Records from a data source
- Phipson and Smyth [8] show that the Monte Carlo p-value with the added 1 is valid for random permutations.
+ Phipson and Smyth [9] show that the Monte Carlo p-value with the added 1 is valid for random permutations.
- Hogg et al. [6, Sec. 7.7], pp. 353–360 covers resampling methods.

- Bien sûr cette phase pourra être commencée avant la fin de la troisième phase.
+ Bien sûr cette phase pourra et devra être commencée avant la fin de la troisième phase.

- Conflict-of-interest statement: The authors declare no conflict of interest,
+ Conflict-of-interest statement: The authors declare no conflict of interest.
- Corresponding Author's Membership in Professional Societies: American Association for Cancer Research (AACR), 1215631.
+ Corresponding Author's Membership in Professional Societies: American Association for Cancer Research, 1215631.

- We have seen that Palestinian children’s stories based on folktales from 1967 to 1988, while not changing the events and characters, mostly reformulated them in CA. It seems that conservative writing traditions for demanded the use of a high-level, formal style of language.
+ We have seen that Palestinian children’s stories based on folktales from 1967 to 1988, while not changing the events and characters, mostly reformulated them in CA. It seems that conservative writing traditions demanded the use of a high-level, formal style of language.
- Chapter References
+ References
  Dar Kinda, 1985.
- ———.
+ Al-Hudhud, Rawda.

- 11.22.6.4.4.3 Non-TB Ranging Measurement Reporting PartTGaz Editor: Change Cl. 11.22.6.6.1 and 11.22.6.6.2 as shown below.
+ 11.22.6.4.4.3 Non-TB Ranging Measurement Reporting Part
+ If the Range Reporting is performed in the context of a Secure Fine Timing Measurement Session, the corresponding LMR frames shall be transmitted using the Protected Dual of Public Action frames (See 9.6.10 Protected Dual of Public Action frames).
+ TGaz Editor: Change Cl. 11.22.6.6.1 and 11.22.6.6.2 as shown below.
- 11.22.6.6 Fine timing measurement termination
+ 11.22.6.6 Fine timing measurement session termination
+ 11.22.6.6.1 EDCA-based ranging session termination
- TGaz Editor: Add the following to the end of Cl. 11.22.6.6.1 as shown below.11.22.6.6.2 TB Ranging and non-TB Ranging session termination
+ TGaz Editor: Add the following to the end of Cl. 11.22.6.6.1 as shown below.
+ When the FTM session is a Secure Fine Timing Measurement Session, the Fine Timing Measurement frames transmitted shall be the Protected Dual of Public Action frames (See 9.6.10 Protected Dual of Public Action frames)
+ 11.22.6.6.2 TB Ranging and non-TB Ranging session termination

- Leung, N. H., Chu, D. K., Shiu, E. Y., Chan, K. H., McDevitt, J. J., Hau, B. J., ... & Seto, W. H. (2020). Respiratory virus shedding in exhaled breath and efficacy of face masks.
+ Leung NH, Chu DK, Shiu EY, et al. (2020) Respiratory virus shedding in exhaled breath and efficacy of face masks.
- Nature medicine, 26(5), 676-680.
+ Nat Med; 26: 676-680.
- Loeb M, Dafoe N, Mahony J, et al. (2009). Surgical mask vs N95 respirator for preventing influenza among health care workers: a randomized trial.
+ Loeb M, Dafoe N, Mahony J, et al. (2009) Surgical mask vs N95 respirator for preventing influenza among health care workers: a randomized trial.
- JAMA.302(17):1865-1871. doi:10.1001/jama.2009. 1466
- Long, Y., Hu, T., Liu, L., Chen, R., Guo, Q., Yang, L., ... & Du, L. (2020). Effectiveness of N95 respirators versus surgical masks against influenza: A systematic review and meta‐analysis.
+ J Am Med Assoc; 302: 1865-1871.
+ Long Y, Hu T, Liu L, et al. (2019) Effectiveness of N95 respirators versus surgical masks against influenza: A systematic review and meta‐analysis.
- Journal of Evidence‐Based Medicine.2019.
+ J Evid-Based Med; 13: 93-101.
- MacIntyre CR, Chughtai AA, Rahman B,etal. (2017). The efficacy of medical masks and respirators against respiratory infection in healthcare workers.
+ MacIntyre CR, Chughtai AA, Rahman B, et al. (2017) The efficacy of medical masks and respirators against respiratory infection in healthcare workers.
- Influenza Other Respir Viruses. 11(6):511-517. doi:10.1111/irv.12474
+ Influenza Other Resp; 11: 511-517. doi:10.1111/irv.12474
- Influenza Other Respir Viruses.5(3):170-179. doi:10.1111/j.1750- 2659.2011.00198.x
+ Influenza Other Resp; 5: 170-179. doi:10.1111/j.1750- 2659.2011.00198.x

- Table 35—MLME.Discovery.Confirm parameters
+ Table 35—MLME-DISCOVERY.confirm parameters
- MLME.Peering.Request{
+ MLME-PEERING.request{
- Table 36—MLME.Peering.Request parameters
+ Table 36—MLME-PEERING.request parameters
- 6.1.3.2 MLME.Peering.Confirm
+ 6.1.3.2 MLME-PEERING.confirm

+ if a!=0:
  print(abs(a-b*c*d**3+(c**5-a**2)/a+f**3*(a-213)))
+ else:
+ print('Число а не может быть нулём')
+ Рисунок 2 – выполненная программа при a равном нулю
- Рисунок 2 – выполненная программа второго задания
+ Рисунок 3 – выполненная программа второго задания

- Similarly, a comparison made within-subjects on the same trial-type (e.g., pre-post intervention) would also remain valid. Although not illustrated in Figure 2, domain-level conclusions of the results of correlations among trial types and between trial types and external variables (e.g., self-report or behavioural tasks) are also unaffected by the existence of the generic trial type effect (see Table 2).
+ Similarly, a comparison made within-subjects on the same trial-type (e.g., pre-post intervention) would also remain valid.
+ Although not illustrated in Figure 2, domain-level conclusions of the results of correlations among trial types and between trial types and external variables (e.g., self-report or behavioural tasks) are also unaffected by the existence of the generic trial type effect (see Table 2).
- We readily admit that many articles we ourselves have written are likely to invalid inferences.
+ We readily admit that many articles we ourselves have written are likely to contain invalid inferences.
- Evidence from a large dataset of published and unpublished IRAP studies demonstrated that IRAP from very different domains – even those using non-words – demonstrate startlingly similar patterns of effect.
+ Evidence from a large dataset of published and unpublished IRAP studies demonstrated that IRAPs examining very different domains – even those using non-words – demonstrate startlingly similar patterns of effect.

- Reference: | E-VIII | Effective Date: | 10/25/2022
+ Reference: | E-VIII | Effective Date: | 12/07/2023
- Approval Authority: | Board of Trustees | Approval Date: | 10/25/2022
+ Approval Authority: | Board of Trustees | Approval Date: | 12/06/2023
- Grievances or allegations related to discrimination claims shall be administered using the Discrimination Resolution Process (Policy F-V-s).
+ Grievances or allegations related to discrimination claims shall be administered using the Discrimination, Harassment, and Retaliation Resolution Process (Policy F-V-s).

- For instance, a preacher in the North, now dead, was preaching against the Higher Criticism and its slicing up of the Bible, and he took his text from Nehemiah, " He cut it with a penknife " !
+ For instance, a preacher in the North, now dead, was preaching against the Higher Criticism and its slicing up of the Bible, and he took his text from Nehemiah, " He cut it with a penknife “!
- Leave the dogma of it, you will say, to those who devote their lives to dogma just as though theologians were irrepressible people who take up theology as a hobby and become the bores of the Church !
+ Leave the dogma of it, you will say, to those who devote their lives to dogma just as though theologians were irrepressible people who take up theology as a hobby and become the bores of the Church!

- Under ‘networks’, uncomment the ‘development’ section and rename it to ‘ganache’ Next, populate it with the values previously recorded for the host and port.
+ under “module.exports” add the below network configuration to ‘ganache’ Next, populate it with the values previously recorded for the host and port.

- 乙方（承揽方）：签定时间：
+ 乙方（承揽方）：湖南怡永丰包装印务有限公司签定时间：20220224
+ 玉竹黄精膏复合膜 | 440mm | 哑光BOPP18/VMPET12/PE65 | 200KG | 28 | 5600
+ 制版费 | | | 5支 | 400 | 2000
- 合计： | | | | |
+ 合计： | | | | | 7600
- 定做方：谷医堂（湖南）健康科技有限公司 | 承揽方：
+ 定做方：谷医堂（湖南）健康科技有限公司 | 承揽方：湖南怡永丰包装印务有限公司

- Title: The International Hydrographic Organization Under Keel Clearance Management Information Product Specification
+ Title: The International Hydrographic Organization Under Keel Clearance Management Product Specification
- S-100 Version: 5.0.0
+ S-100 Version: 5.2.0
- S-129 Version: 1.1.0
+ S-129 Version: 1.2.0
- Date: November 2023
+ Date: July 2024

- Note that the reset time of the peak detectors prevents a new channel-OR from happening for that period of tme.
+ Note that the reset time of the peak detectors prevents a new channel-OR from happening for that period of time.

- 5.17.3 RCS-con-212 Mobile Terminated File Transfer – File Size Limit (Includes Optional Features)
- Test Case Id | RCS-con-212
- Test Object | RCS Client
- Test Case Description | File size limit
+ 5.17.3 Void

**HOW TO COMPLETE THIS TASK:**
Output the line containing "合计： | | | | | 7600" together with all later lines of the entries, exactly as written, through the final line.

**TASK ANSWER:**
+ 合计： | | | | | 7600
- 定做方：谷医堂（湖南）健康科技有限公司 | 承揽方：
+ 定做方：谷医堂（湖南）健康科技有限公司 | 承揽方：湖南怡永丰包装印务有限公司

- Title: The International Hydrographic Organization Under Keel Clearance Management Information Product Specification
+ Title: The International Hydrographic Organization Under Keel Clearance Management Product Specification
- S-100 Version: 5.0.0
+ S-100 Version: 5.2.0
- S-129 Version: 1.1.0
+ S-129 Version: 1.2.0
- Date: November 2023
+ Date: July 2024

- Note that the reset time of the peak detectors prevents a new channel-OR from happening for that period of tme.
+ Note that the reset time of the peak detectors prevents a new channel-OR from happening for that period of time.

- 5.17.3 RCS-con-212 Mobile Terminated File Transfer – File Size Limit (Includes Optional Features)
- Test Case Id | RCS-con-212
- Test Object | RCS Client
- Test Case Description | File size limit
+ 5.17.3 Void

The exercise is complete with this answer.